BEGIN Data for this task

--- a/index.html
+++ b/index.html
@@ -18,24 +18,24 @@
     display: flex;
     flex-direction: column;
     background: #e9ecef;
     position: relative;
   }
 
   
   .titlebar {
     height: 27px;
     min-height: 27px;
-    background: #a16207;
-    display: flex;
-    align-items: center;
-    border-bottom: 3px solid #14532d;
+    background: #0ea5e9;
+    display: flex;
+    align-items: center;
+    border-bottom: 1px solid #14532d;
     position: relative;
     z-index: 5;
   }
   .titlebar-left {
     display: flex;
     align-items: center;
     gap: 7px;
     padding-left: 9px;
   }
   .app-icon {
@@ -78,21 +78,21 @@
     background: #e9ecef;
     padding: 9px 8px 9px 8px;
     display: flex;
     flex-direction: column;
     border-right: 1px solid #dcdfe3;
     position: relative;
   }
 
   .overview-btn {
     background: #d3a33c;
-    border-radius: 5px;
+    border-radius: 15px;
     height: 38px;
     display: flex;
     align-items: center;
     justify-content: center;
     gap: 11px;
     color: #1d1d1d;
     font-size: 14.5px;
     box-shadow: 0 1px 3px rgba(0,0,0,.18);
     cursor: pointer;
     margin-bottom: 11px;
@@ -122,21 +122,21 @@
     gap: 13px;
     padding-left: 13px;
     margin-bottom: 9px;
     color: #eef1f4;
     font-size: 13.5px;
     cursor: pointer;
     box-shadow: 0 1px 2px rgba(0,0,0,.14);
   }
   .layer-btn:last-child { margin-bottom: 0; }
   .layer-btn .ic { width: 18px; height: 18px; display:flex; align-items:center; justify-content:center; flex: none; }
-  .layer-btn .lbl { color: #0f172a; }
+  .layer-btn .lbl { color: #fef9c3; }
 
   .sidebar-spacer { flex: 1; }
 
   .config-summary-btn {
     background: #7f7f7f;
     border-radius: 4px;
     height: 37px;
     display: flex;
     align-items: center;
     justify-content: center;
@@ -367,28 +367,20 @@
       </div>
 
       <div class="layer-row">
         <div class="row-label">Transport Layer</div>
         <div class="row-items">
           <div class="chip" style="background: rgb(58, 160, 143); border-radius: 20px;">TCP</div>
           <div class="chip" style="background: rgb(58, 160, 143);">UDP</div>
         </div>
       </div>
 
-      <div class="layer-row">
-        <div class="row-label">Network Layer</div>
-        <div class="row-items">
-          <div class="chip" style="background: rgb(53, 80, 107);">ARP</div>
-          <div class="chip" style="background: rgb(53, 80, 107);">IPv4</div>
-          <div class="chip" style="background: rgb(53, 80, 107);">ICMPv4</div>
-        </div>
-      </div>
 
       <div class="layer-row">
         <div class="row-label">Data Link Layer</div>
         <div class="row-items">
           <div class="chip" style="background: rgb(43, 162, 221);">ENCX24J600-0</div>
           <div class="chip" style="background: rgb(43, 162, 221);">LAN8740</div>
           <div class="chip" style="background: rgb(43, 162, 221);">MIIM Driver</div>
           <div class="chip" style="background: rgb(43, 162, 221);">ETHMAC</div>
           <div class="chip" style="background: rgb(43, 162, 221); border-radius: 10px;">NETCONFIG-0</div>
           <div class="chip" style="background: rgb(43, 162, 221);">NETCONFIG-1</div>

END Data for this task
BEGIN Data for this task

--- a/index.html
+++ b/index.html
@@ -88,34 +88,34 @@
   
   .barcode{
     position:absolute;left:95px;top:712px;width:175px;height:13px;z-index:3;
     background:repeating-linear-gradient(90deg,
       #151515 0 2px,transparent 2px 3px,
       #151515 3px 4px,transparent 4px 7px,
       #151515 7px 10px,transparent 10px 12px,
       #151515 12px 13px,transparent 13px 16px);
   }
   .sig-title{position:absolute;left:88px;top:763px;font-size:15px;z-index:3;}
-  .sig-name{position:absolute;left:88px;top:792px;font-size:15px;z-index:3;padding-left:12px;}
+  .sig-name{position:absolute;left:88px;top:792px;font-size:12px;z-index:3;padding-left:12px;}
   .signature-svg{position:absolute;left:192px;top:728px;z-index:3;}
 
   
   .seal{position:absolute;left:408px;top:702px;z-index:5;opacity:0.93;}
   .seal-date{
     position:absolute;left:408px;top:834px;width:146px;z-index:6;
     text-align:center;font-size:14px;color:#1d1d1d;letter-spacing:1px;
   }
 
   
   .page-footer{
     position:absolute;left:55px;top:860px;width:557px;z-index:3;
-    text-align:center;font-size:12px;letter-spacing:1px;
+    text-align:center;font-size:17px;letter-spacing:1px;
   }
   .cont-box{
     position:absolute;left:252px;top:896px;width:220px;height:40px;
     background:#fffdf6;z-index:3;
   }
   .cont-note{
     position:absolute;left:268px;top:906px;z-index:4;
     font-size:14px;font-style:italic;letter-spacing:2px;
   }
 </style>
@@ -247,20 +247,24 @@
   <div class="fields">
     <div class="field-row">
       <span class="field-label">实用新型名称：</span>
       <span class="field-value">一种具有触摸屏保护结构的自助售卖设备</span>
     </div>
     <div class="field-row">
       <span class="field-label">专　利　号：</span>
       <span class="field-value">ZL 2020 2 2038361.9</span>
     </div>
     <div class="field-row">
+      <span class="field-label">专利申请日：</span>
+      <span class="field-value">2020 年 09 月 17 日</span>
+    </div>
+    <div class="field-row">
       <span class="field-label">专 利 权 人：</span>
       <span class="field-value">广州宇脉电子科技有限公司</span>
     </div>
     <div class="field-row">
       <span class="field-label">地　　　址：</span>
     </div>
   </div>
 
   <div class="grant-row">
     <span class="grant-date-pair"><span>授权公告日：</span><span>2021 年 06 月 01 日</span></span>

END Data for this task
BEGIN Data for this task

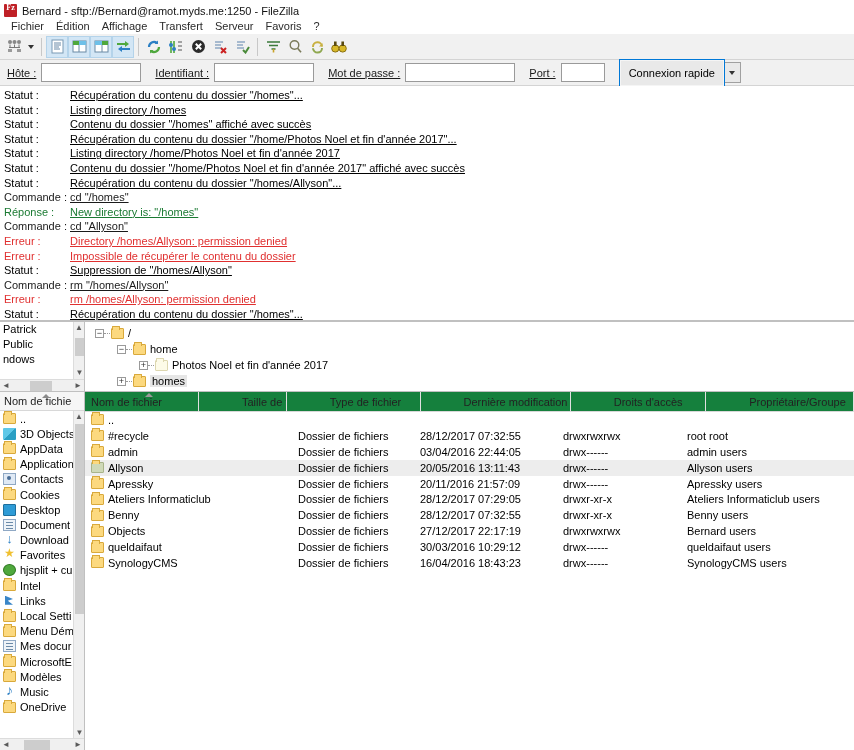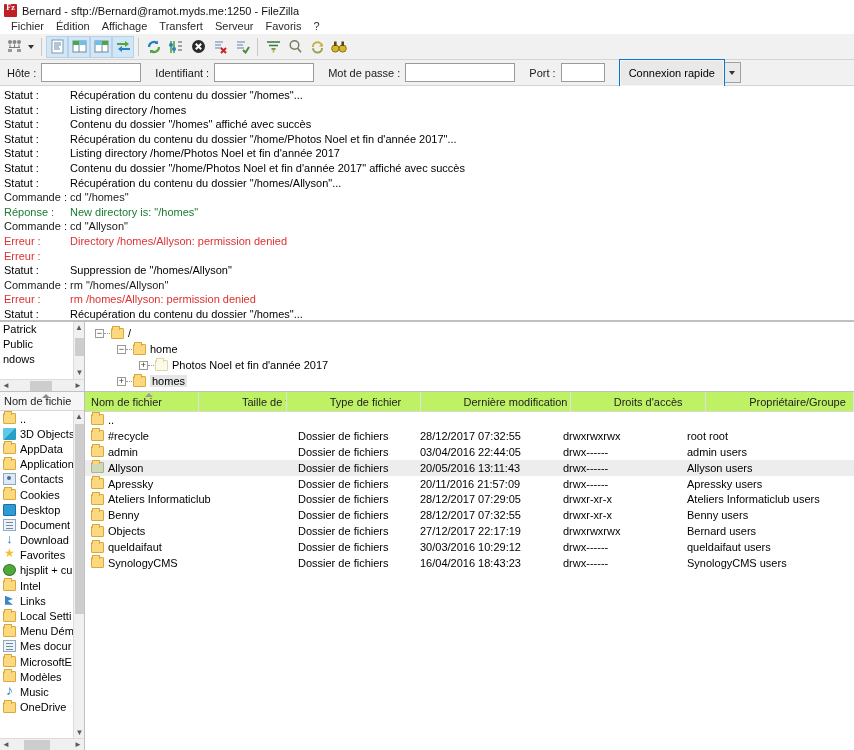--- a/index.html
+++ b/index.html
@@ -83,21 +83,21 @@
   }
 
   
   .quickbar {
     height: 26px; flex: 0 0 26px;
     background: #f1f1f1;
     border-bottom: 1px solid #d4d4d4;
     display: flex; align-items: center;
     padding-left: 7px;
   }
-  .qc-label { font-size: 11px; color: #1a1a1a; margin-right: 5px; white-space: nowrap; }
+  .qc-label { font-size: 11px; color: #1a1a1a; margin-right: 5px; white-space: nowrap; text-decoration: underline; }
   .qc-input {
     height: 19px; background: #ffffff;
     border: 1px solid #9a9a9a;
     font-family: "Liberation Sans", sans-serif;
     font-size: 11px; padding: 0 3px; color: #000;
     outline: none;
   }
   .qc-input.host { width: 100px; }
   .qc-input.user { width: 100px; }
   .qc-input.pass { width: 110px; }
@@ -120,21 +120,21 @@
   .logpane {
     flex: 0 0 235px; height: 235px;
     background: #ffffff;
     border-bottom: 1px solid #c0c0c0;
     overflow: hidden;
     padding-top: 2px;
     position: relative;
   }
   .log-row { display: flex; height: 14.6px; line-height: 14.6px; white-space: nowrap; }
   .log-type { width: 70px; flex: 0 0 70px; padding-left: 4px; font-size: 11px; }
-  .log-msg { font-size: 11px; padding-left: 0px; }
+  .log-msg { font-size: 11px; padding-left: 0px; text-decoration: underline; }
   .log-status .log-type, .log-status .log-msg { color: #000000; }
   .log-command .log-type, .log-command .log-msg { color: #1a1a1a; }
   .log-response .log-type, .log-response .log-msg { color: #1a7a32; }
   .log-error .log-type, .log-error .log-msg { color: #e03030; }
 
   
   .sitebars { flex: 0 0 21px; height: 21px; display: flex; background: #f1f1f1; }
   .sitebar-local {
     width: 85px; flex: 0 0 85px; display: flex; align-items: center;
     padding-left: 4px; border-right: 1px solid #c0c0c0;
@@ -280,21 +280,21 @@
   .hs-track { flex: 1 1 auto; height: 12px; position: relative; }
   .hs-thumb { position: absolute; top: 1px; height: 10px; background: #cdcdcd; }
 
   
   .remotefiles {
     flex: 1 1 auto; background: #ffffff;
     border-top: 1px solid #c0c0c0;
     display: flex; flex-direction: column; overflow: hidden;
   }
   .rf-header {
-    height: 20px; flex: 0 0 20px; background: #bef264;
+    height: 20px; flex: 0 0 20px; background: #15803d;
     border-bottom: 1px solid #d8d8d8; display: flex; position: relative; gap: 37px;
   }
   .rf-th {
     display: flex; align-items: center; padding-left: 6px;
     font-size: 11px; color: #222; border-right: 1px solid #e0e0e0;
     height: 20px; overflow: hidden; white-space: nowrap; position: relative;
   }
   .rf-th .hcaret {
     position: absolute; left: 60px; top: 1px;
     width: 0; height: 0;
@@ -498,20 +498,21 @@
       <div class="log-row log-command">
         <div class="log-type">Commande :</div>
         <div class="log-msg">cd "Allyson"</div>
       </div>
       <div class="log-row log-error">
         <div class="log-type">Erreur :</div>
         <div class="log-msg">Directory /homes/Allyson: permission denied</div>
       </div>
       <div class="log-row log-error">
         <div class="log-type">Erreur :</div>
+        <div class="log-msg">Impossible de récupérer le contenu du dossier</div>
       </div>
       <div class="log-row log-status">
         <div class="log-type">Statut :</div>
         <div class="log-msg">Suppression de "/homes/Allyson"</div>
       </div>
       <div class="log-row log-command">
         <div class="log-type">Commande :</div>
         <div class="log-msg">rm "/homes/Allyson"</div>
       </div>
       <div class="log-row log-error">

END Data for this task

• _Your task_: Search the records line by line for the word "width" and copy every line where it appears.

• _Result_:
   .layer-btn .ic { width: 18px; height: 18px; display:flex; align-items:center; justify-content:center; flex: none; }
     position:absolute;left:95px;top:712px;width:175px;height:13px;z-index:3;
     position:absolute;left:408px;top:834px;width:146px;z-index:6;
     position:absolute;left:55px;top:860px;width:557px;z-index:3;
     position:absolute;left:252px;top:896px;width:220px;height:40px;
   .qc-input.host { width: 100px; }
   .qc-input.user { width: 100px; }
   .qc-input.pass { width: 110px; }
   .log-type { width: 70px; flex: 0 0 70px; padding-left: 4px; font-size: 11px; }
     width: 85px; flex: 0 0 85px; display: flex; align-items: center;
     width: 0; height: 0;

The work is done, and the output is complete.